Records provided:

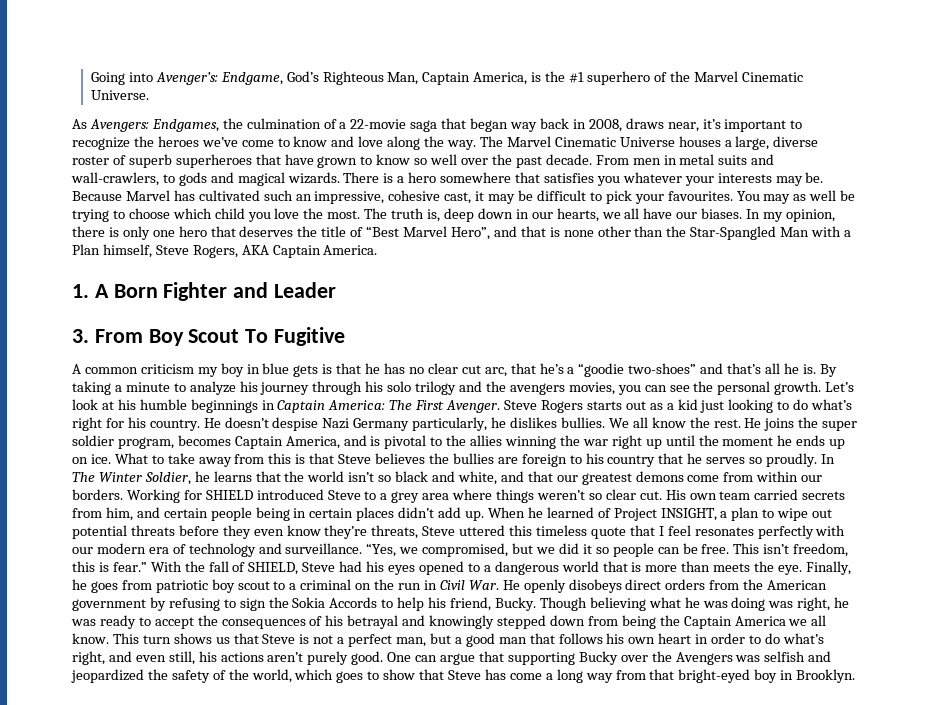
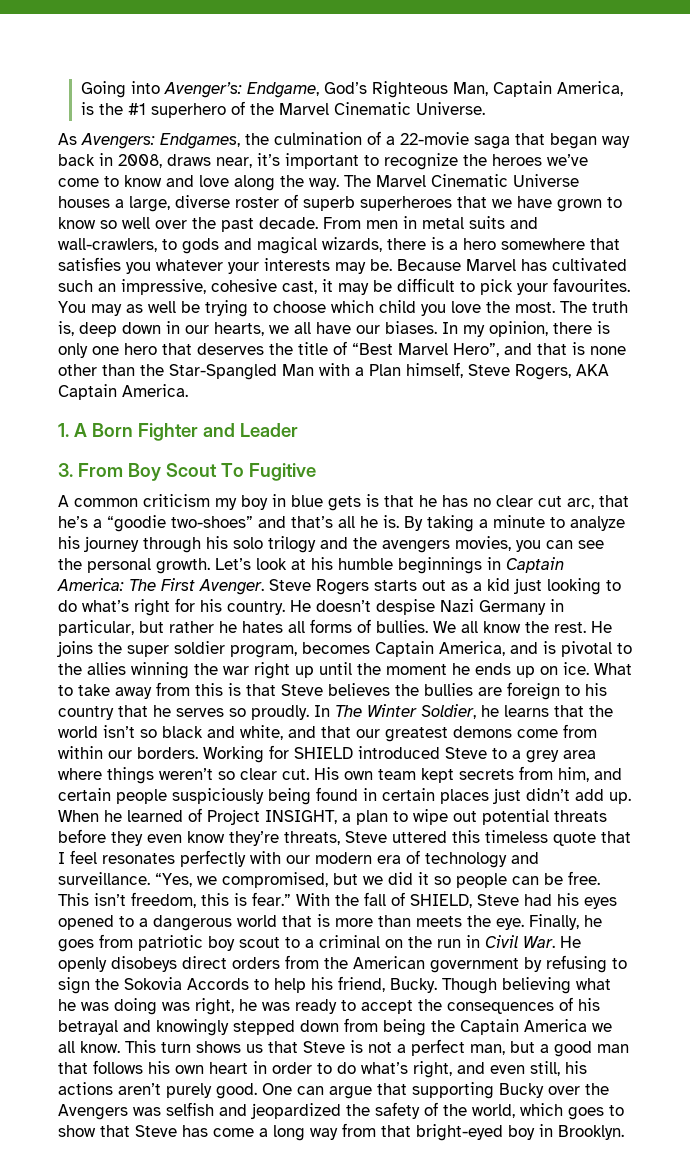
(281, 159) none -> [492,199,512,208] we
[287,172,380,184] wizards. There -> [322,237,426,252] wizards, there
[412,417,558,431] particularly, he dislikes -> [550,599,564,612] [58,619,371,636] in particular, but rather he hates all forms of
[754,489,799,500] carried -> [421,768,454,783] kept
[255,507,290,521] being -> [172,787,358,805] suspiciously being found
(395, 514) none -> [493,788,521,804] just
[292,597,326,608] Sokia -> [124,977,182,990] Sokovia

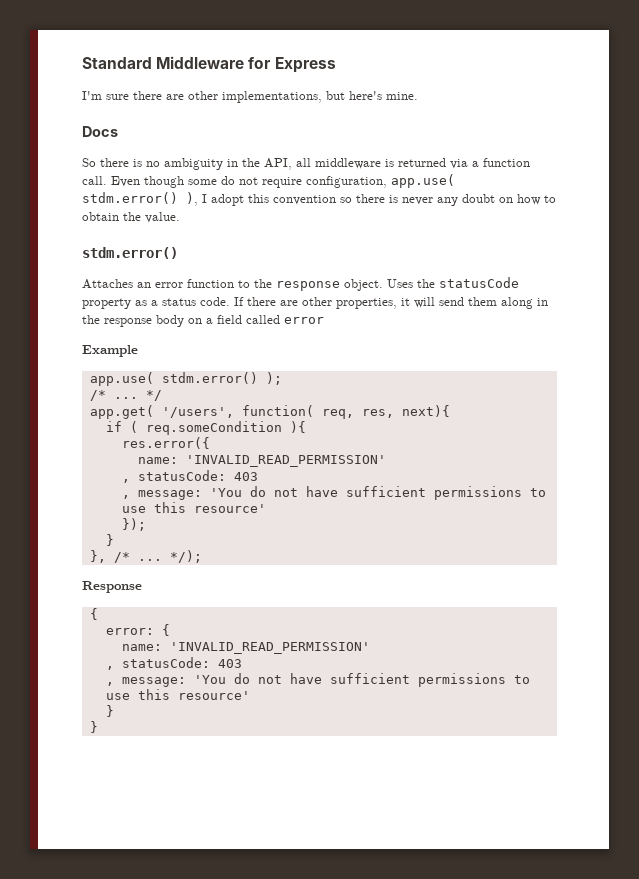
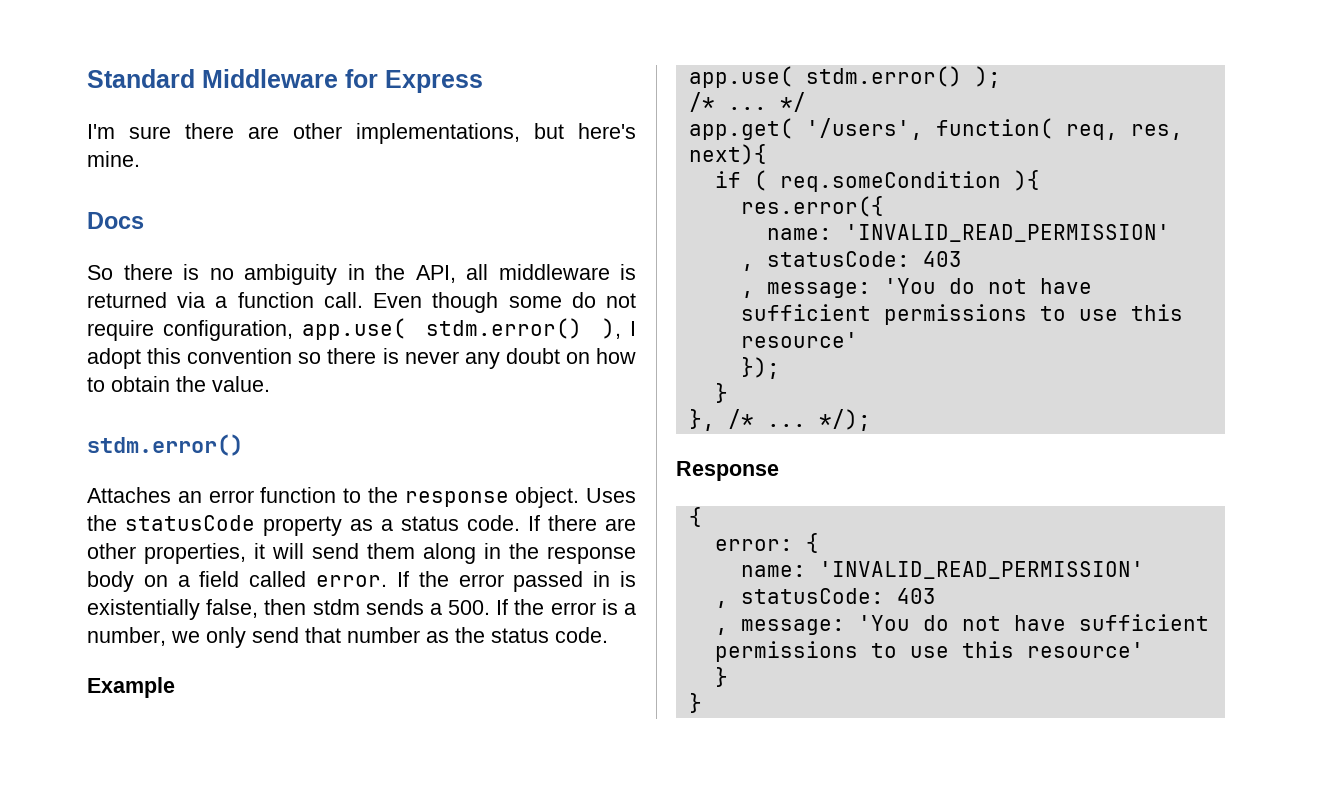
[284,317,324,324] error -> [316,571,636,592] [87,599,636,620] [87,627,608,648] error. If the error passed in is existentially false, then stdm sends a 500. If the error is a number, we only send that number as the status code.

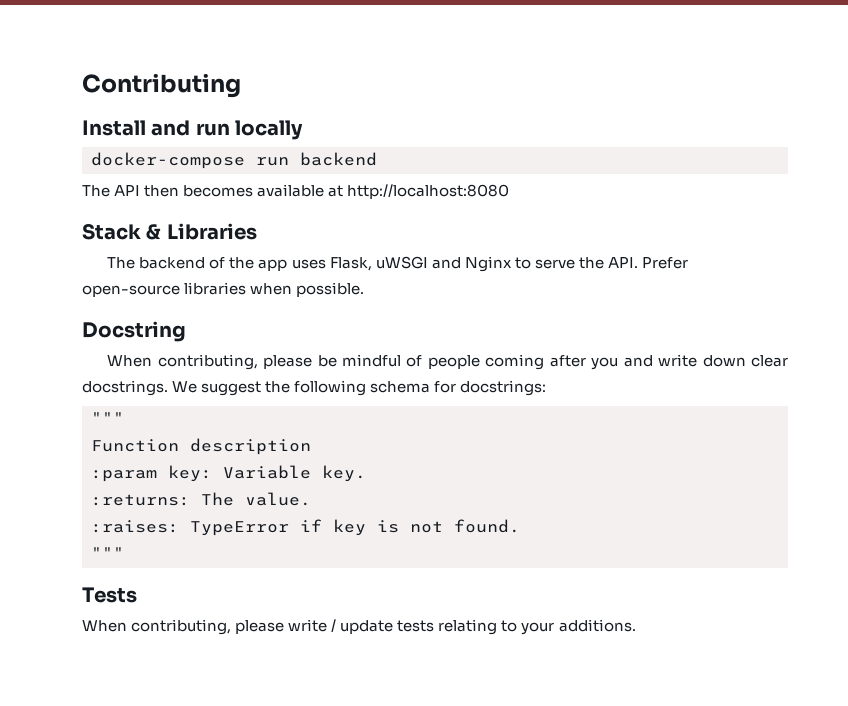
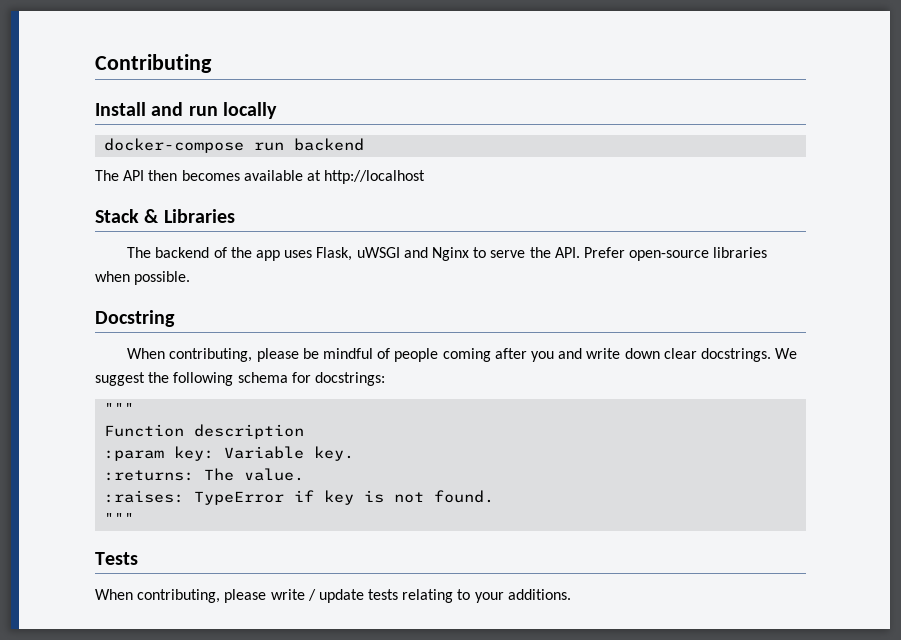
[347,184,510,199] http://localhost:8080 -> [324,170,426,184] http://localhost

Task statement: Every line above should be repeated exactly; pictures stay out of the copy.

Solution for this task:
(281, 159) none -> [492,199,512,208] we
[287,172,380,184] wizards. There -> [322,237,426,252] wizards, there
[412,417,558,431] particularly, he dislikes -> [550,599,564,612] [58,619,371,636] in particular, but rather he hates all forms of
[754,489,799,500] carried -> [421,768,454,783] kept
[255,507,290,521] being -> [172,787,358,805] suspiciously being found
(395, 514) none -> [493,788,521,804] just
[292,597,326,608] Sokia -> [124,977,182,990] Sokovia

[284,317,324,324] error -> [316,571,636,592] [87,599,636,620] [87,627,608,648] error. If the error passed in is existentially false, then stdm sends a 500. If the error is a number, we only send that number as the status code.

[347,184,510,199] http://localhost:8080 -> [324,170,426,184] http://localhost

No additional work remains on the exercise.